Si hay algo que deje mal sabor de boca es tener que dimitir en un país en el que la dimisión está vetada por costumbre. Si además esa dimisión viene después de haberla negado varios meses, el sentimiento es ridículo. Y si además la última negativa fue el mismo día de dimitir, ni les cuento.
Porque esa es la crónica real de la cosa y no la que con el tiempo nos quieran montar. Solo unos minutos antes de que se diera a conocer la renuncia de Ana Mato, la tesis que se sostenía desde su equipo, o al menos la que nos contaban quienes tienen acceso a él, es que la ya ex ministra pediría disculpas y se mantendría aferrada al cargo.
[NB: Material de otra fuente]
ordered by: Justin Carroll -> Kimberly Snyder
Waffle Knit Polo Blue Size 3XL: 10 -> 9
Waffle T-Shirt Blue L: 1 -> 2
Tanto es así que minutos después todavía era posible leer titulares en Google sobre la NO dimisión de Ana Mato, que una vez visitados en la fuente original llevaban a la actualización de última hora.
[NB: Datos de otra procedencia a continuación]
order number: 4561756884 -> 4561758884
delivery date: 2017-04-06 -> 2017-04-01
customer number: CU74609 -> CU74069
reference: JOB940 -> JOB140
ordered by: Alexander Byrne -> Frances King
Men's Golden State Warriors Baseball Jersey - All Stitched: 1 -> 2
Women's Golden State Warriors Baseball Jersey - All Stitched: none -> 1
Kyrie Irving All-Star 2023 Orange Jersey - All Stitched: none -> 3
Permítanme el chiste de que entre todos la murieron y ella misma se… Mato. Pero el chispazo no se lo ha dado el ébola, sino la Gürtel, lo que sienta un doble precedente en la peculiar moral de eso que algunos llamamos casta desde antes de que Pablo Iglesias saltara a la popularidad. Por un lado, no importa cuán nefasta sea la gestión de una crisis de tu ramo, ni cuán bocazas sean los que para apoyarte criminalicen a la víctima. Por esas cosas no te vas a la calle. Ahora bien, por tener la zarpa donde no debías cuando no debías, ojo. Desde que a Bárcenas le enchironaron, se abrió la veda.